Furthermore, the author also puts under the microscope the brutality of law enforcement agencies. The following takes place between Jegan and a prison warden at the central prison: 

“The warden slapped him viciously and said: ‘Don’t be silly. You have to do as the prisoners are doing.’ Jegan was now weeping. He was knocked again in the face and kicked in the stomach. He lost his balance and fell, blood oozing from his mouth… ‘you can do as you wish, but I can’t continue cutting those logs’, Jegan cried. The warden became furious. He threw the boy heavily on the ground, kicked him in the buttocks and then dragged him into the cell. Jegan wept and wept.”

This mistreatment was meted out on the young boy even though he is just on remand. He isn’t a convicted criminal 

In addition, in the book, the author goes further to reveal the exploitation in the hospitality industry when Jegan gets punishment for refusing to share his salary with a senior staff; and the hurly burly of local politics when a contender tries to use mystical powers to kill him.    
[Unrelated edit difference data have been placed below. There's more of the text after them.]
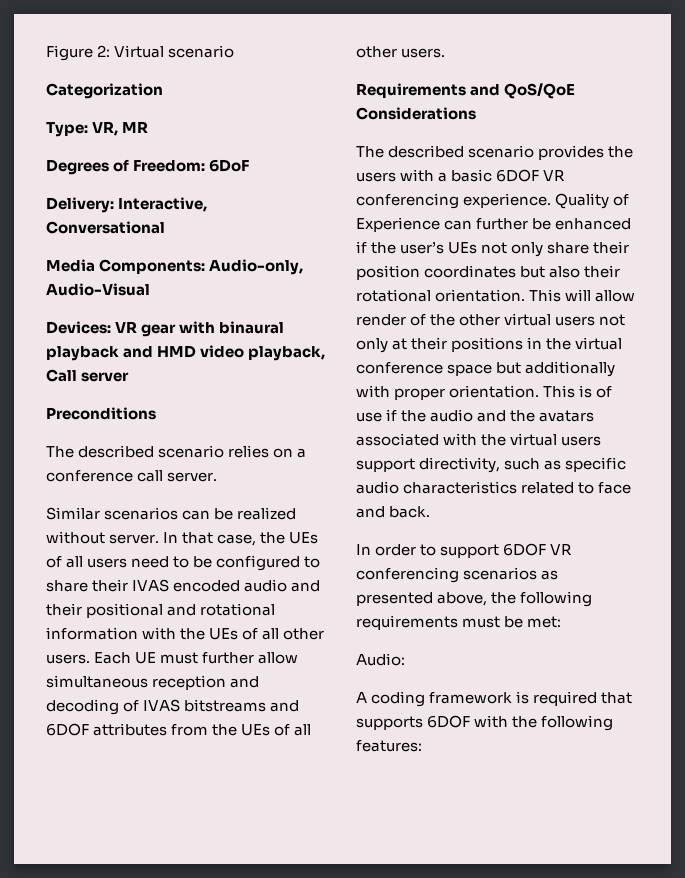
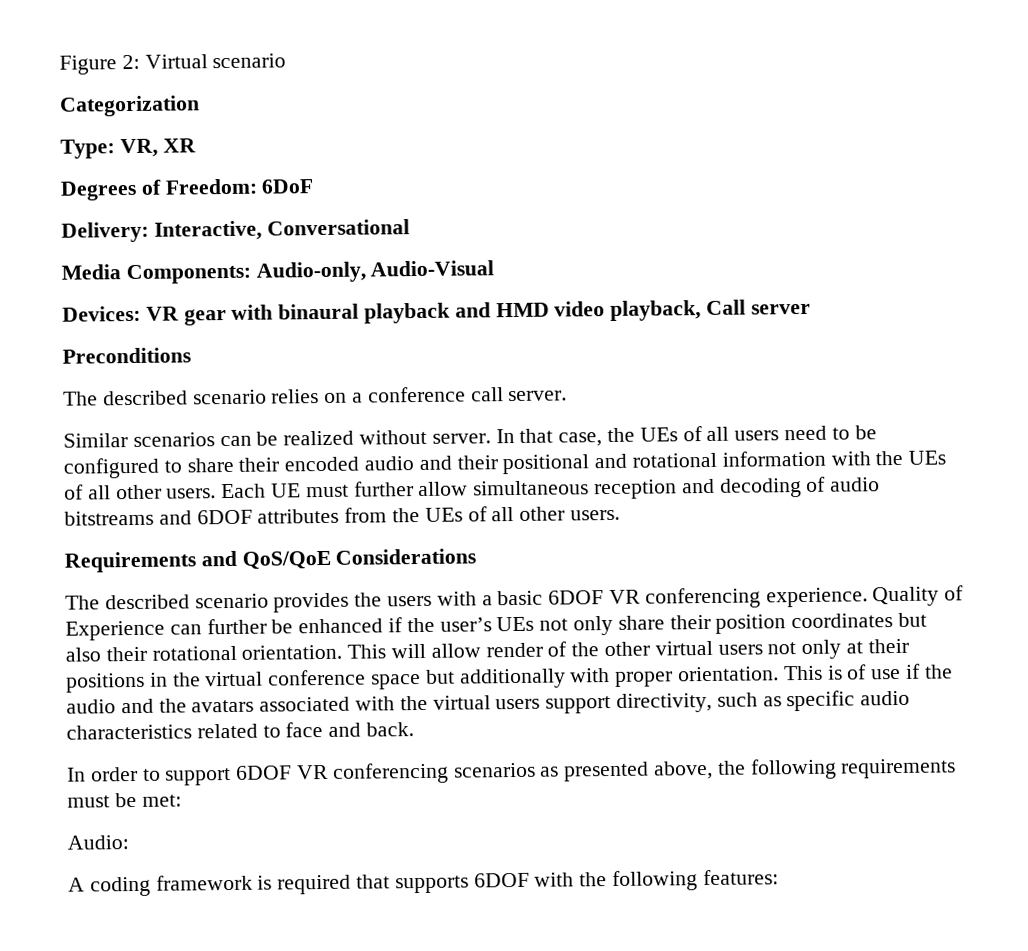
- Type: VR, MR
+ Type: VR, XR
- In that case, the UEs of all users need to be configured to share their IVAS encoded audio and their positional and rotational information with the UEs of all other users.
+ In that case, the UEs of all users need to be configured to share their encoded audio and their positional and rotational information with the UEs of all other users.
- Each UE must further allow simultaneous reception and decoding of IVAS bitstreams and 6DOF attributes from the UEs of all other users.
+ Each UE must further allow simultaneous reception and decoding of audio bitstreams and 6DOF attributes from the UEs of all other users.

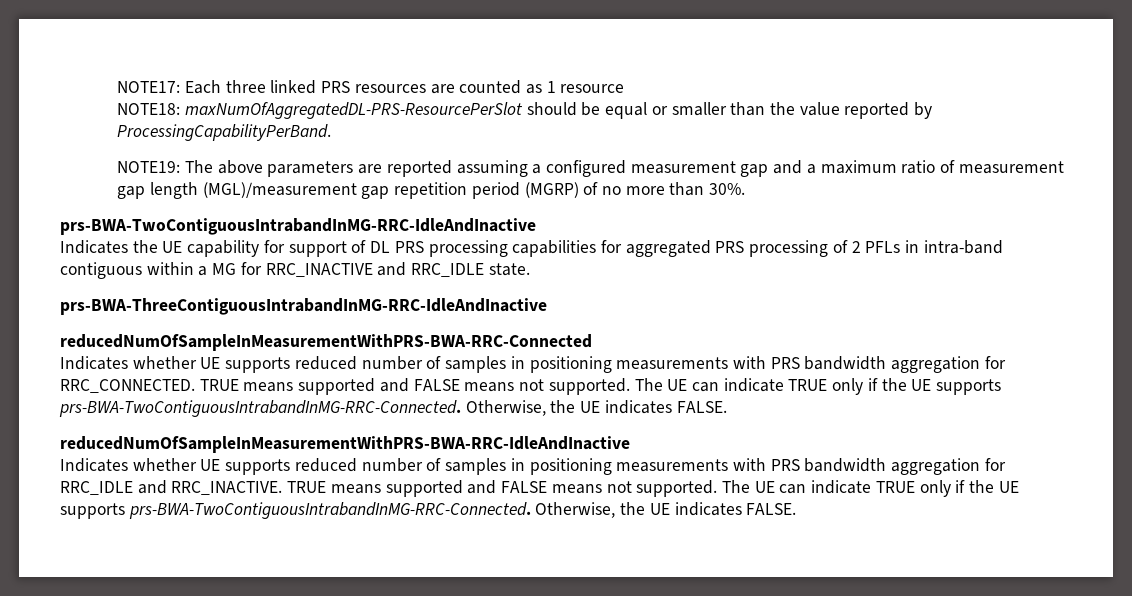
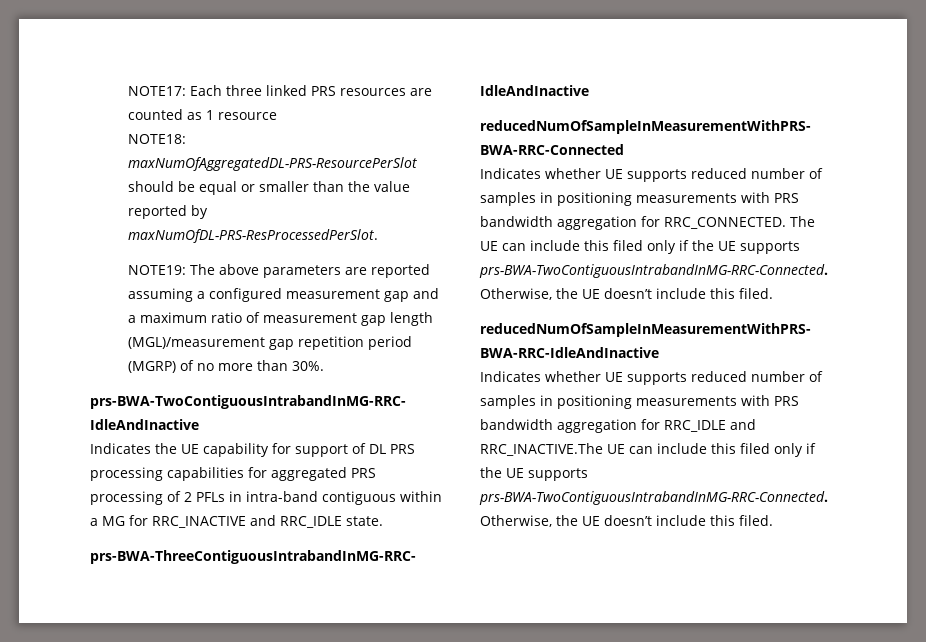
- NOTE18: maxNumOfAggregatedDL-PRS-ResourcePerSlot should be equal or smaller than the value reported by ProcessingCapabilityPerBand.
+ NOTE18: maxNumOfAggregatedDL-PRS-ResourcePerSlot should be equal or smaller than the value reported by maxNumOfDL-PRS-ResProcessedPerSlot.
- Indicates whether UE supports reduced number of samples in positioning measurements with PRS bandwidth aggregation for RRC_CONNECTED. TRUE means supported and FALSE means not supported. The UE can indicate TRUE only if the UE supports prs-BWA-TwoContiguousIntrabandInMG-RRC-Connected. Otherwise, the UE indicates FALSE.
+ Indicates whether UE supports reduced number of samples in positioning measurements with PRS bandwidth aggregation for RRC_CONNECTED. The UE can include this filed only if the UE supports prs-BWA-TwoContiguousIntrabandInMG-RRC-Connected. Otherwise, the UE doesn’t include this filed.
- Indicates whether UE supports reduced number of samples in positioning measurements with PRS bandwidth aggregation for RRC_IDLE and RRC_INACTIVE. TRUE means supported and FALSE means not supported. The UE can indicate TRUE only if the UE supports prs-BWA-TwoContiguousIntrabandInMG-RRC-Connected. Otherwise, the UE indicates FALSE.
+ Indicates whether UE supports reduced number of samples in positioning measurements with PRS bandwidth aggregation for RRC_IDLE and RRC_INACTIVE.The UE can include this filed only if the UE supports prs-BWA-TwoContiguousIntrabandInMG-RRC-Connected. Otherwise, the UE doesn’t include this filed.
This book, The Broken Reed, is a must read. Although not a thriller in the strict sense, it is quite un-put-down-able of sort. It is slow-paced, yet the dramatic twists and turns keep the reader in suspense for the most part. In the choice of words, the author adopts the KISS – keep it simple and short – formula, which makes it appealing to all categories of readers. The book itself is not voluminous, even though it contains a lot of information. The reader can leaf through its pages in just one weekend. 

The Broken Read is for students who want to improve their grammar and their currency with social and political issues. It is for policy makers who need to keep an eye on the health and justice systems, especially for children. The book is for an entrepreneur who wants to do things different as Jegan does, when he sets up his own health centre. The book is for anyone with a goal to make it in life.